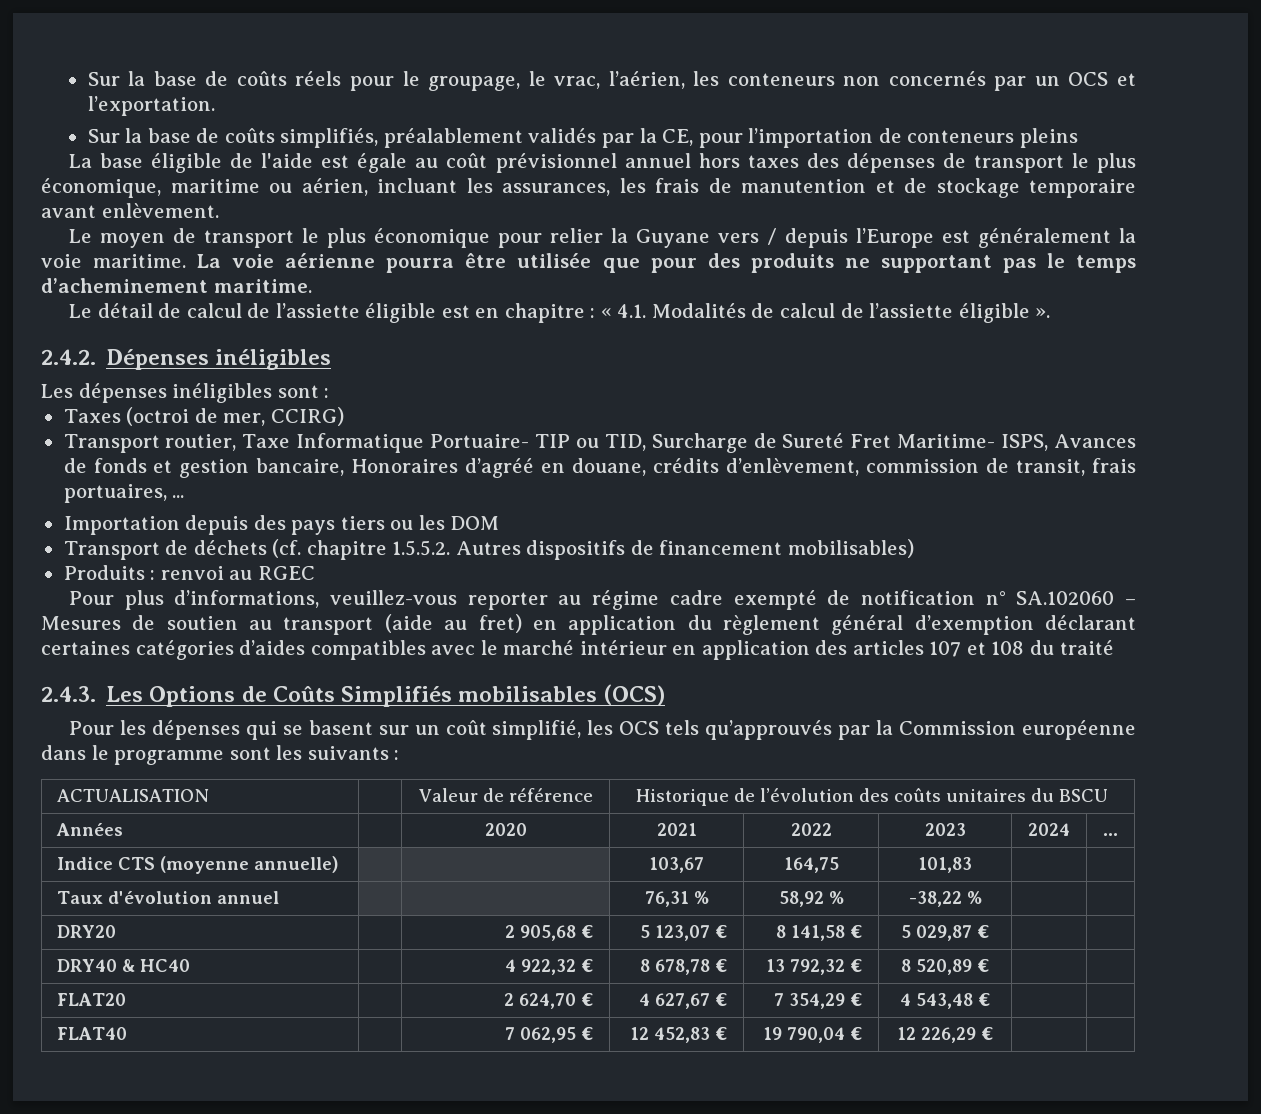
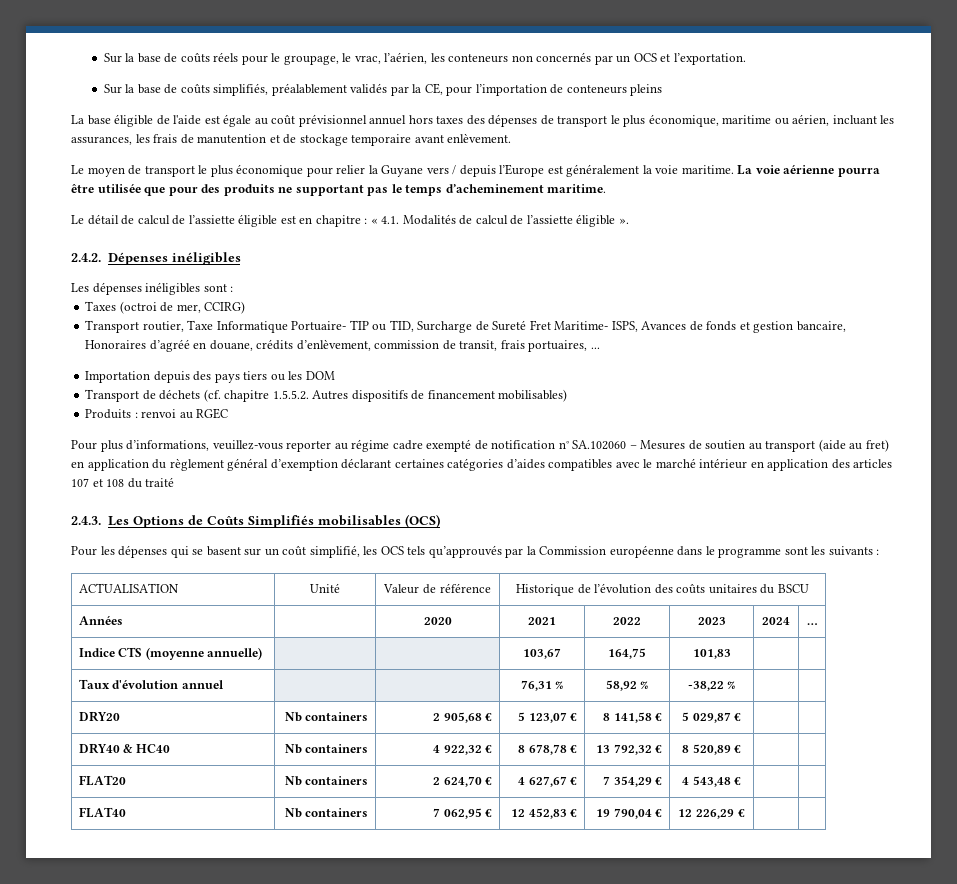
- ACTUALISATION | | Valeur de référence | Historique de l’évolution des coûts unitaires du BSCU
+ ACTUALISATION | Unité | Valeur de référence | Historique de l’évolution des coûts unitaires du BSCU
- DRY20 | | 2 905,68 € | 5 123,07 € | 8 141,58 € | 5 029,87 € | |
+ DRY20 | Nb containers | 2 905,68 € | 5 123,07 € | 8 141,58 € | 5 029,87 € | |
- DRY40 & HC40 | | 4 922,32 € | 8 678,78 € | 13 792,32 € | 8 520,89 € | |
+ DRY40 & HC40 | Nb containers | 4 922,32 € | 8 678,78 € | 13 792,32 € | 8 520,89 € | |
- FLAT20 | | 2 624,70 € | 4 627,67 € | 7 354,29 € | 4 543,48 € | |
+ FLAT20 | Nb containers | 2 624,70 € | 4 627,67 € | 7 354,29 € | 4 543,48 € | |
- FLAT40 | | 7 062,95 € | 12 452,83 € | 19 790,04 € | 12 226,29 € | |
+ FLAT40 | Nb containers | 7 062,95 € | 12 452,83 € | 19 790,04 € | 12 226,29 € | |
==
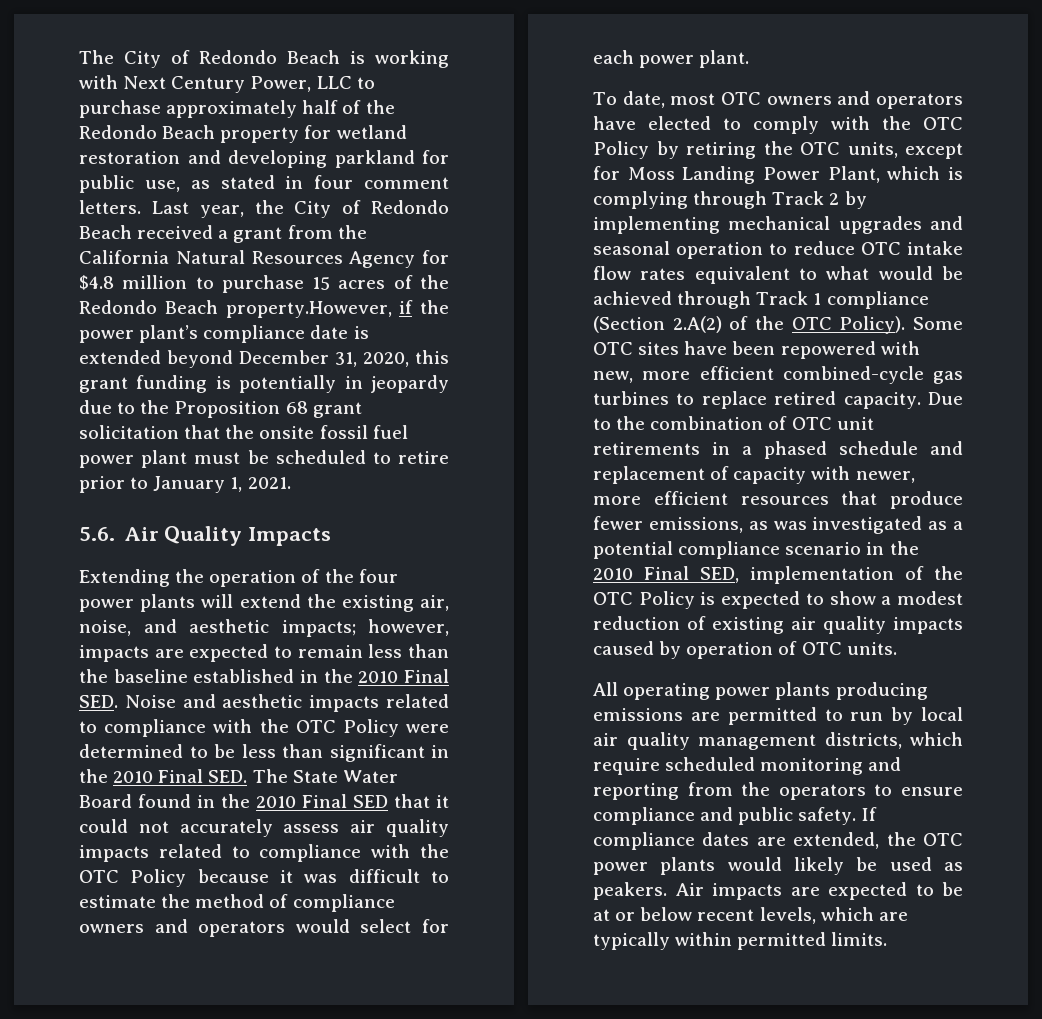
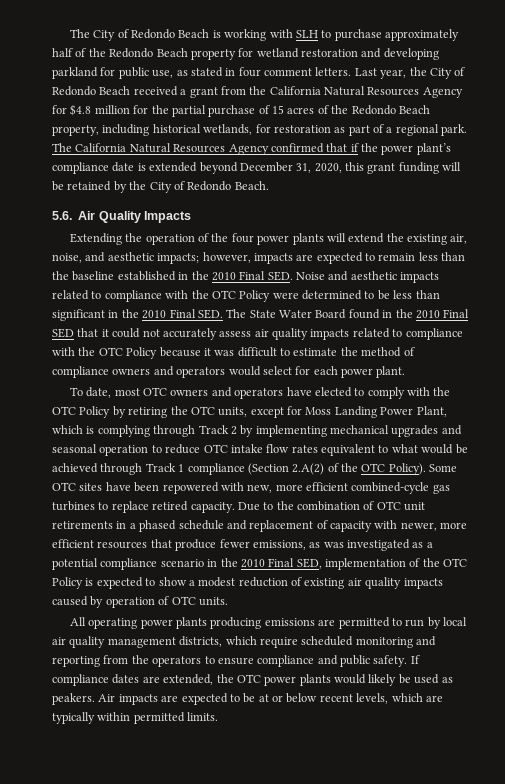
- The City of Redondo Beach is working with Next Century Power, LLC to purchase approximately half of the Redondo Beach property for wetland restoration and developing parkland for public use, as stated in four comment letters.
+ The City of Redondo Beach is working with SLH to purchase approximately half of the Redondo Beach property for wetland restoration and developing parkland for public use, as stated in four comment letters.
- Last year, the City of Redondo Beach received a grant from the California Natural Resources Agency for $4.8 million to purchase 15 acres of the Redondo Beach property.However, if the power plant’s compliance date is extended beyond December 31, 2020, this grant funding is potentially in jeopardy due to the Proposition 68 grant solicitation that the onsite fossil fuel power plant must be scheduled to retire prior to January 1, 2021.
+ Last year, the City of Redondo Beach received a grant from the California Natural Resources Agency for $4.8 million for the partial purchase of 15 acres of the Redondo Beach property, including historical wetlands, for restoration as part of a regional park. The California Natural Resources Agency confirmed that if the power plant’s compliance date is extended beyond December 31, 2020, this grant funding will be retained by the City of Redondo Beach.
...
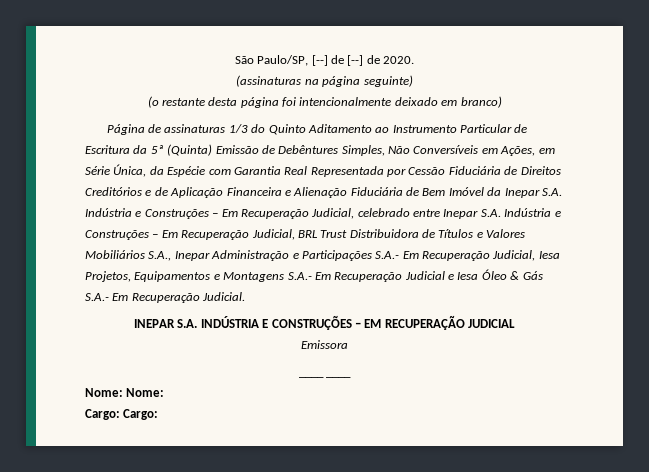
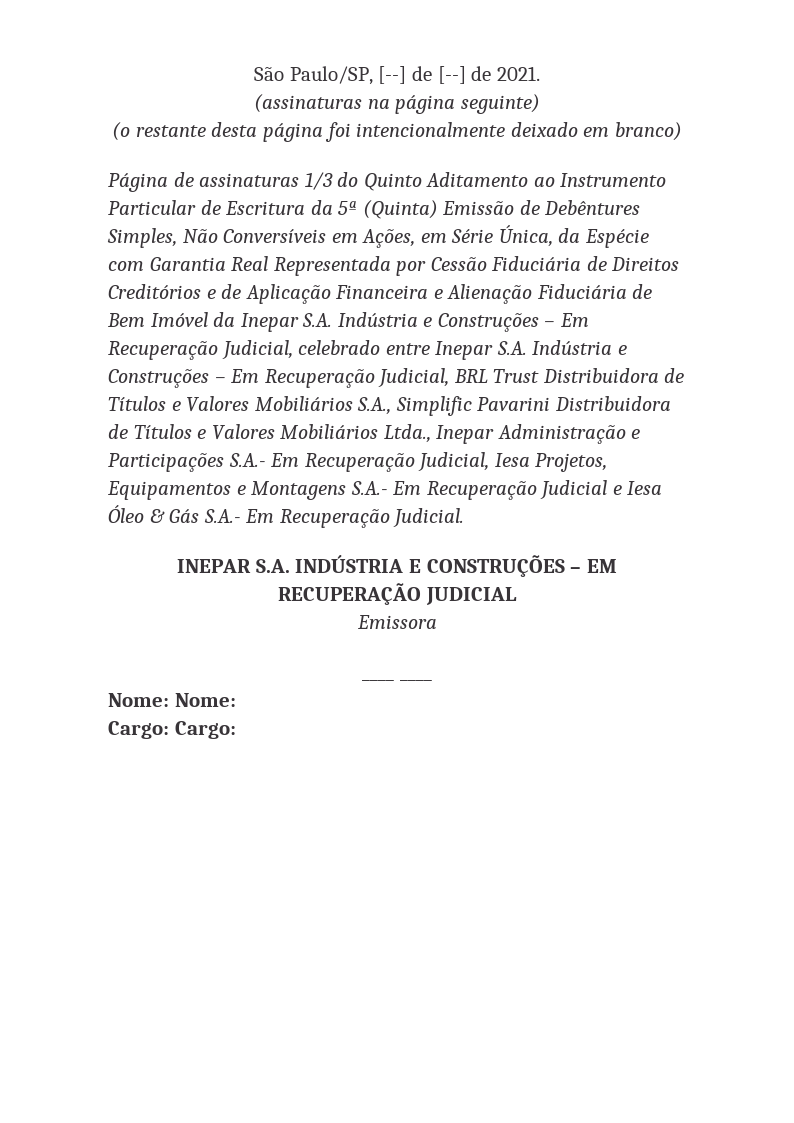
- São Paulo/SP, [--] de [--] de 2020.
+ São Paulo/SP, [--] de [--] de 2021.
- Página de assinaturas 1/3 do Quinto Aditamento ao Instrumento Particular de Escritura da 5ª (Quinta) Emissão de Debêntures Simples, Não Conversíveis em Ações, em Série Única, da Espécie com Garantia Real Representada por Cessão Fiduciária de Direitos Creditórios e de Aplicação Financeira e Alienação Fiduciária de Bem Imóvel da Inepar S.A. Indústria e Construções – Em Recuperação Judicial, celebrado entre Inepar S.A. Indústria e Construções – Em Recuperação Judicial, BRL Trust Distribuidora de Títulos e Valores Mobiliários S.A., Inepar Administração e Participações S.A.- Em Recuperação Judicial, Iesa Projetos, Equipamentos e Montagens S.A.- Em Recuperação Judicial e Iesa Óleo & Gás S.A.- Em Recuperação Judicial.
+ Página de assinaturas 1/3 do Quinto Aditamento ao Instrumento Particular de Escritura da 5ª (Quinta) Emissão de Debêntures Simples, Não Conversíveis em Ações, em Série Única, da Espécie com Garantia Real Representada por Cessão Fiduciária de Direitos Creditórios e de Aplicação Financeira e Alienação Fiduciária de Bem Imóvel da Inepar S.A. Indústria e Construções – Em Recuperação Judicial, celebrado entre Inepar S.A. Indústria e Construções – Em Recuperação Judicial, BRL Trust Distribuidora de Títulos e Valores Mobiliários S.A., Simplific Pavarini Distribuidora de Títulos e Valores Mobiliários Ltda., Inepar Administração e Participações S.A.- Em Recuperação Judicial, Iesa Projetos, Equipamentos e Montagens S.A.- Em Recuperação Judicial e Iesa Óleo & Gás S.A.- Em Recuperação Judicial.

▸ WHAT YOU SHOULD DO: Among the records, find every line holding the word "this" and copy it.

▸ WRITTEN SOLUTION:
- Last year, the City of Redondo Beach received a grant from the California Natural Resources Agency for $4.8 million to purchase 15 acres of the Redondo Beach property.However, if the power plant’s compliance date is extended beyond December 31, 2020, this grant funding is potentially in jeopardy due to the Proposition 68 grant solicitation that the onsite fossil fuel power plant must be scheduled to retire prior to January 1, 2021.
+ Last year, the City of Redondo Beach received a grant from the California Natural Resources Agency for $4.8 million for the partial purchase of 15 acres of the Redondo Beach property, including historical wetlands, for restoration as part of a regional park. The California Natural Resources Agency confirmed that if the power plant’s compliance date is extended beyond December 31, 2020, this grant funding will be retained by the City of Redondo Beach.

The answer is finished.